----- Entries shown

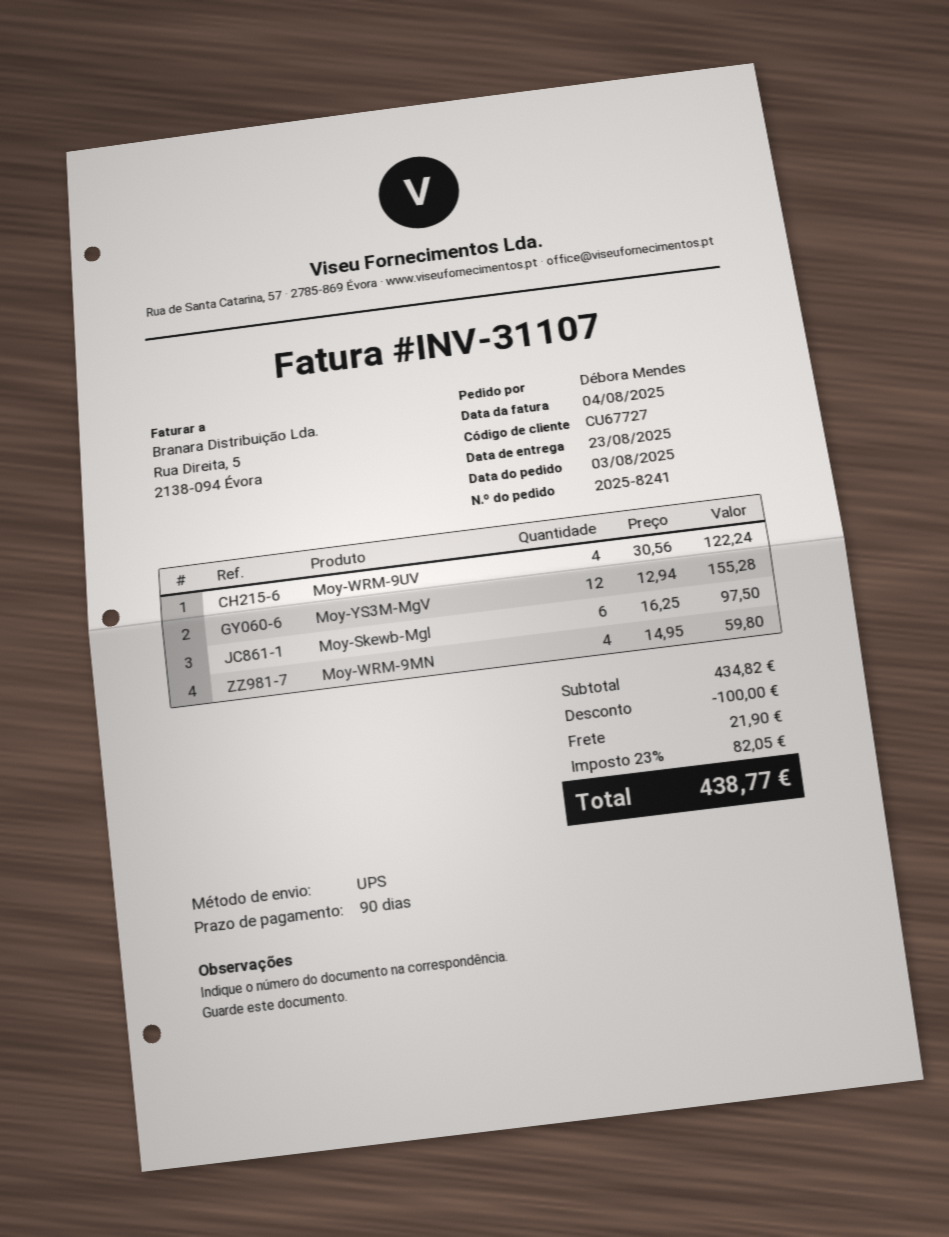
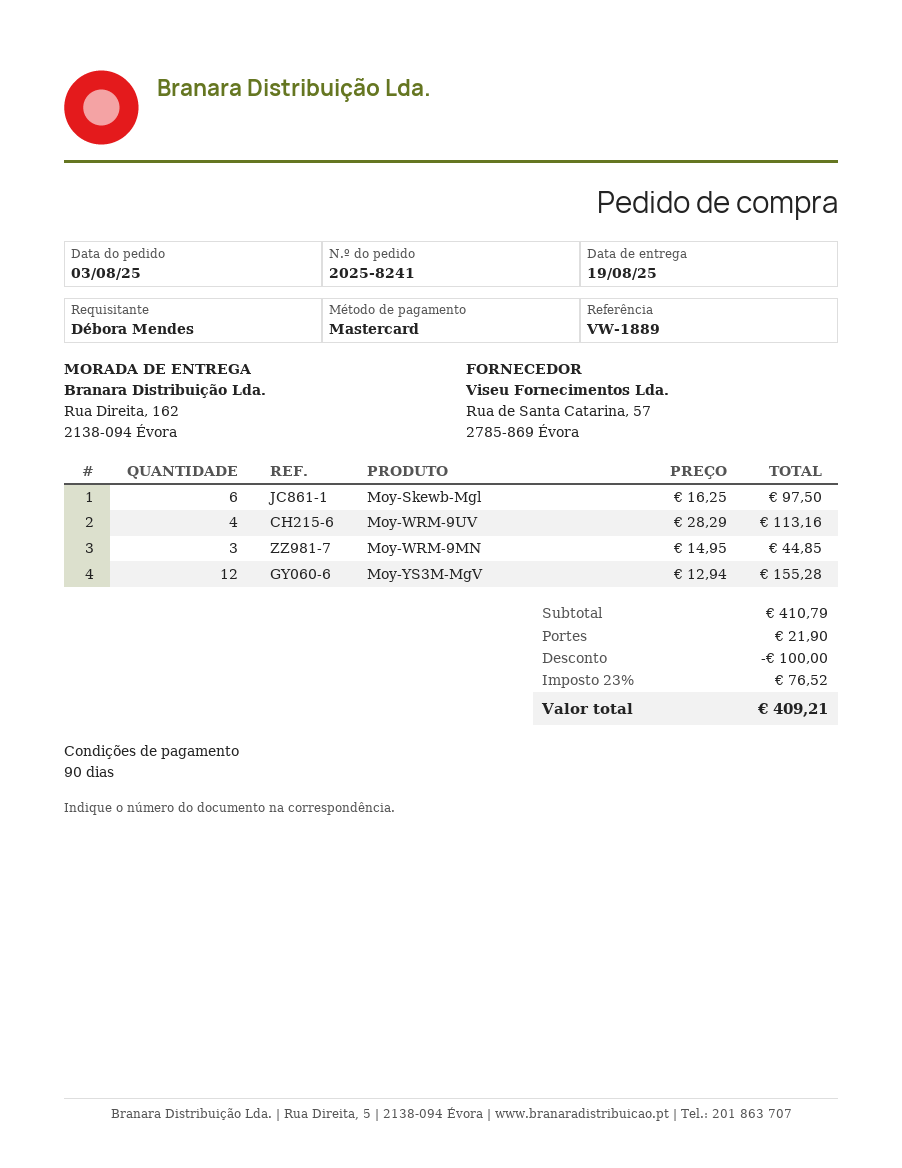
delivery date: 2025-08-23 -> 2025-08-19
Moy-WRM-9UV: 4 x 30.56 = 122.24 -> 4 x 28.29 = 113.16
Moy-WRM-9MN: 4 x 14.95 = 59.80 -> 3 x 14.95 = 44.85
subtotal: 434.82 -> 410.79
tax: 23% = 82.05 -> 23% = 76.52
total: 438.77 -> 409.21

----------

### Problem to work on
Except for the pictures, print the data above exactly.

### Exercise response
delivery date: 2025-08-23 -> 2025-08-19
Moy-WRM-9UV: 4 x 30.56 = 122.24 -> 4 x 28.29 = 113.16
Moy-WRM-9MN: 4 x 14.95 = 59.80 -> 3 x 14.95 = 44.85
subtotal: 434.82 -> 410.79
tax: 23% = 82.05 -> 23% = 76.52
total: 438.77 -> 409.21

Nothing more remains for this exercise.